About five feet away, off the end of the front rows of the main (nave) seating facing the altar, was a woman in a brightly flowered dress, often smiling, singing out... sitting in what was clearly her life-sentence wheelchair. Occasionally her son ambled over adult laps down the row to rest on hers, a happy boy with Down's Syndrome.
In what might be expected to be a parade of "beautiful people", it became quite moving to watch everyone come to the altar for communion... the woman in the wheelchair just the first of the lame, the infirm, some leaning on canes, others sitting in wheelchairs; all of the rest of us humbly on our knees, hands outstretched to take hold of the broken Body of Christ, the Bread of Life, necks craned to receive the Cup of Salvation.
And all of a sudden I saw with new eyes that these fine people were dressed in their Easter finery not out of pretense, but as part of their act of worship and celebration of the day. Because no one was attired so fine as to be above the humility of bended knee, outstretched and beggarly hands, hungry as baby birds in the nest for what gifts Jesus had to give us.
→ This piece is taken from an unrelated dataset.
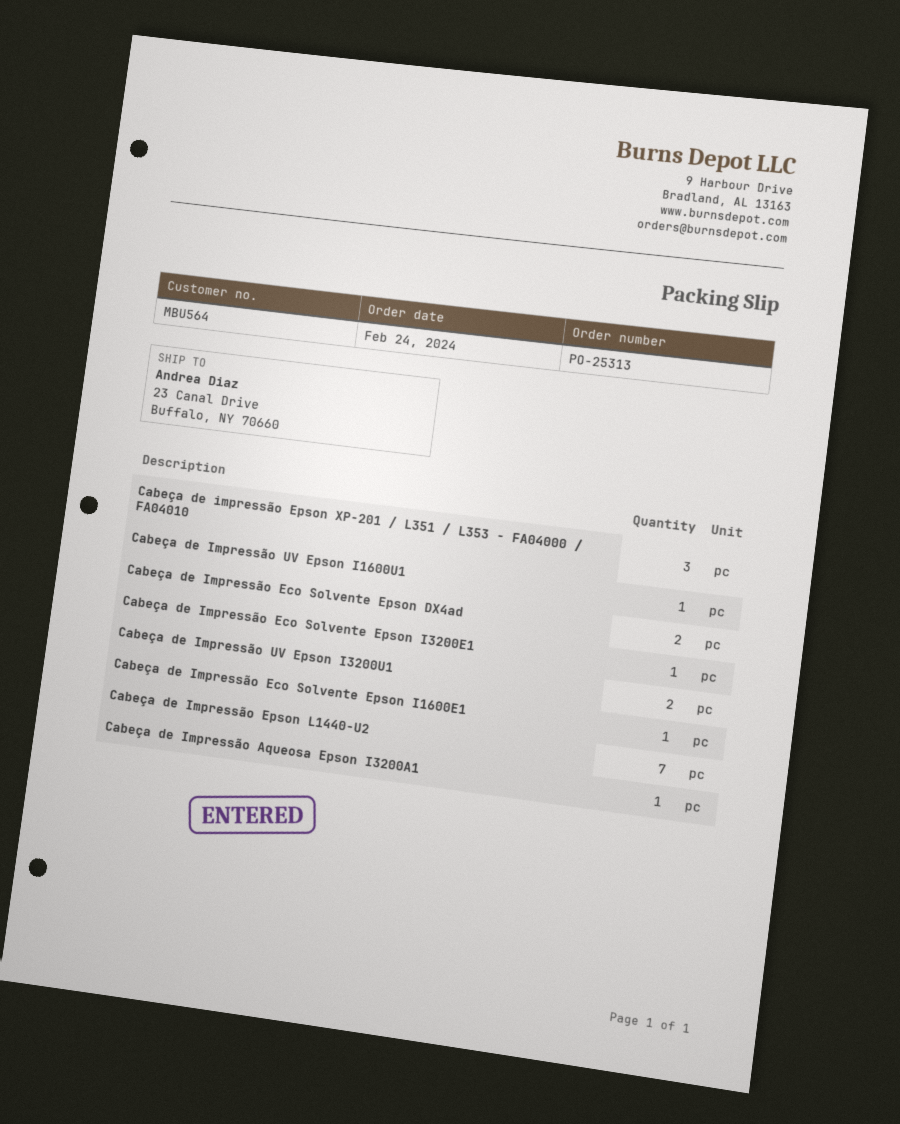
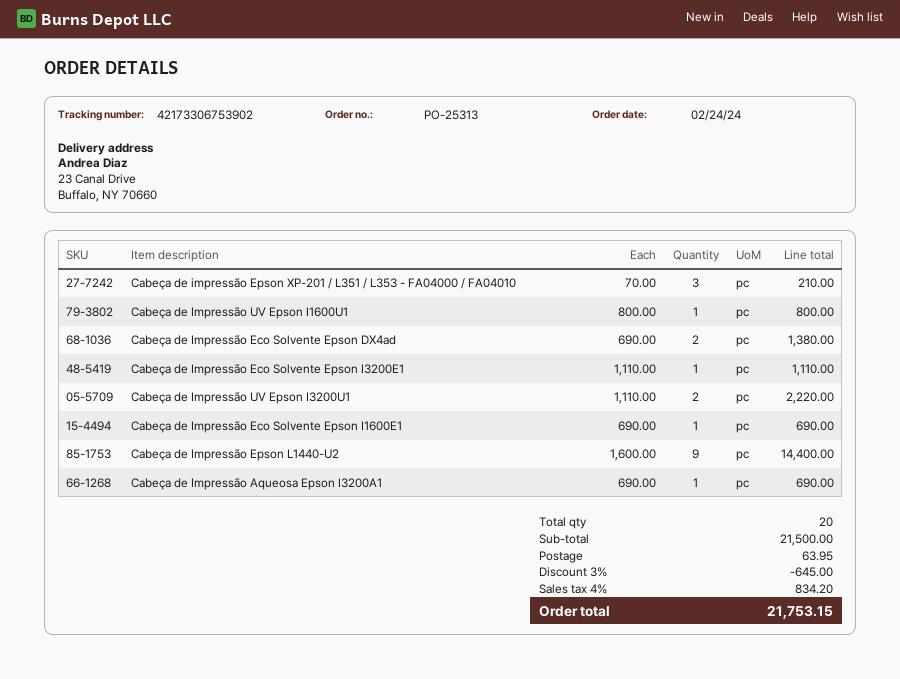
Cabeça de Impressão Epson L1440-U2: 7 -> 9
A little boy, maybe three years old, was hungry too; he wouldn't let the cup pass him by without getting a drink. Other children came forward, as they come every week here, as Jesus bid them come, whether for a blessing upon their heads or for an experience of the Eucharistic mystery they hardly understand; which, after all, is true of all of us. Maybe in some ways, children understand with their hearts more than we understand with our heads.
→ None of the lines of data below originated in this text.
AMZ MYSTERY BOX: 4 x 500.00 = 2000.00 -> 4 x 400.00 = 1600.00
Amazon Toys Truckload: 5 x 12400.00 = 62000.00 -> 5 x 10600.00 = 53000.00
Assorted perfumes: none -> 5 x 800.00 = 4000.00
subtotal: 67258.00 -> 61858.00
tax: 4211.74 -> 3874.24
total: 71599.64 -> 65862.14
There's a cacophony of comings and goings at the altar every week that I simply can't take my eyes off of. Today it was multiplied into a banquet feast, Fr. John moving from end to end and back again giving the bread to every supplicant, trailed by four lay leaders providing wine.
And the rhythm of broken, "imperfect" bodies coming forward, punctuating the pageantry, was stunning. I thought of Bob Cratchit's report to his wife in Dickens' "A Christmas Carol" about having taken Tiny Tim to church on Christmas morn, that "Tiny Tim was happy that people should look upon him and remember who made the blind to see and the lame to walk." Here they came, only their outward appearance more clearly showing their want of God's touch than mine. And what a seat I had to look upon them.
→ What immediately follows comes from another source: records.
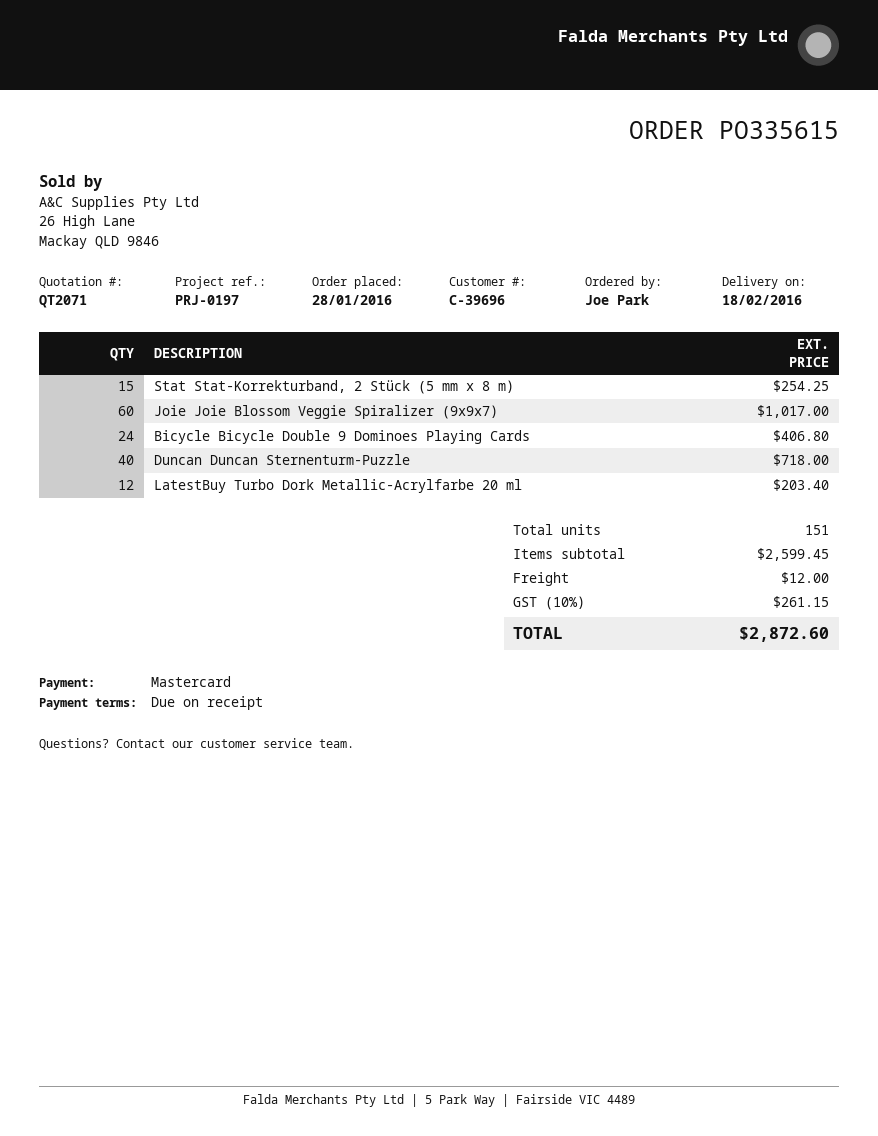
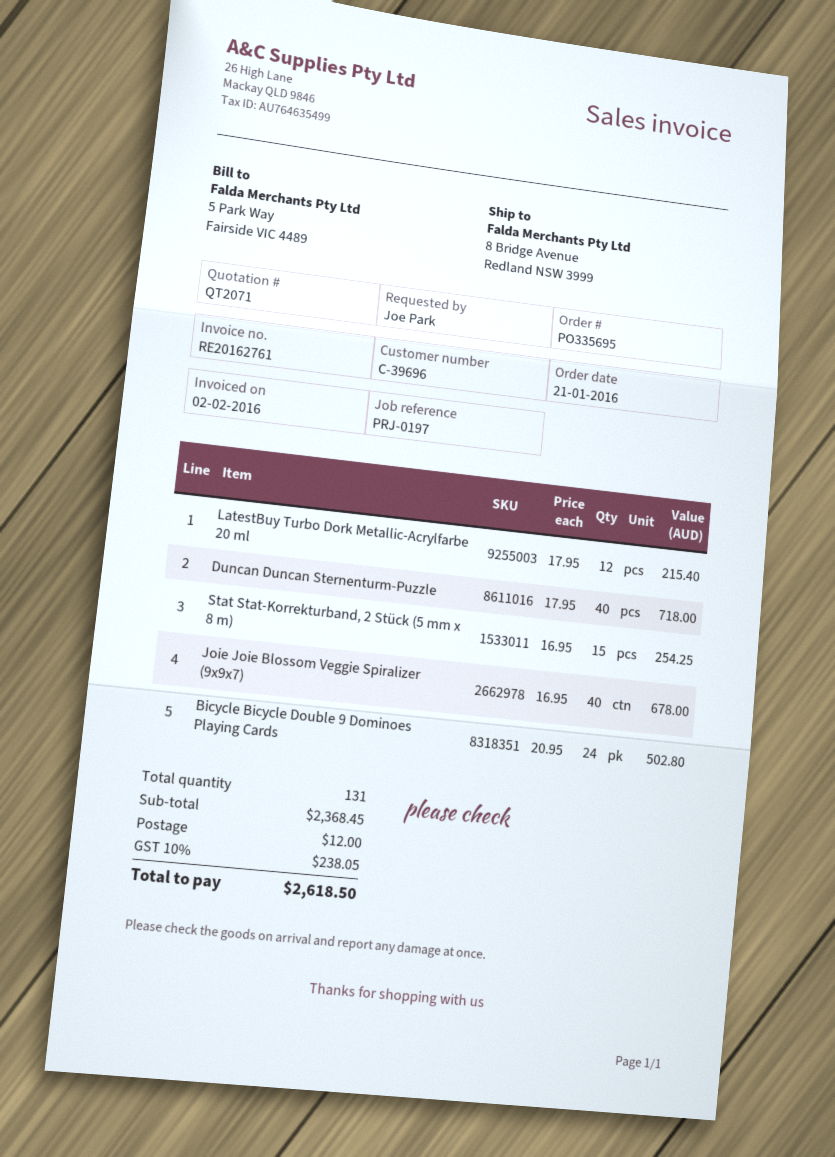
order number: PO335615 -> PO335695
order date: 2016-01-28 -> 2016-01-21
Joie Joie Blossom Veggie Spiralizer (9x9x7): 60 for 1017.00 -> 40 for 678.00
Bicycle Bicycle Double 9 Dominoes Playing Cards: 24 for 406.80 -> 24 for 502.80
LatestBuy Turbo Dork Metallic-Acrylfarbe 20 ml: 12 for 203.40 -> 12 for 215.40
total quantity: 151 -> 131
subtotal: 2599.45 -> 2368.45
tax: 10% = 261.15 -> 10% = 238.05
total: 2872.60 -> 2618.50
Finally, in the last group to the altar was a man I hadn't seen approach the rail. He seemed to struggle to hold the communion wafer, almost hiding it in his fists. A kindly, knowing lay minister with the chalice extracted his wafer and dipped it in the cup, then placed it on the man's tongue, adding a compassionate touch to his shoulder. Only when the man arose did I see his cane, his uncertain gait and his withered hands.
And as he wobbled back slowly up the side aisle between me and the lady in the wheelchair on the end of the aisle facing forward, her Down's Syndrome boy playing peacefully between dad and grandma, my eyes suddenly became wet.
As he went along, Jesus saw a man blind from birth. His disciples asked him, "Rabbi, who sinned, this man or his parents, that he was born blind?""Neither this man nor his parents sinned," said Jesus, "but this happened so that the work of God might be displayed in his life." (John 9:1-3)
What a display of the work of God I was privileged to celebrate, not only as an historical event, but as a firsthand witness, on this Easter Day. All of us imperfect, all of us needy; hungry and thirsty at the foot of the empty cross.
Cory
April 2009

Thursday, April 9, 2009

A God Who Weeps

I wrote this in early May, just after the twin disasters of Cyclone Nargis in Myanmar and the earthquake in central China. It seemed right for Good Friday.
May the mystery and work of Jesus be fresh for you this Holy Week.
Cory

A God Who Weeps
I just finished attending a weekday morning Mass at the nearby Catholic Church. I sit here and ponder: When hunger increases and food grows more scarce, or when disaster casualties mount, sometimes my heart sinks with each sad report, and it turns from bright red and warm to a cool steel blue.
I can almost feel it. My chest exhales and I feel something like a loss of body temperature. My heart stops sinking only by cooling itself, another slight cooling of passion and hopefulness.
Then I go after faith as something to blame, go after my expectations of God and grouse at his potency if not his unconcern, his laissez faire way of overlording this world in the midst of pain and need. Can He do nothing? Who is clanging the steeple bells to rouse... God?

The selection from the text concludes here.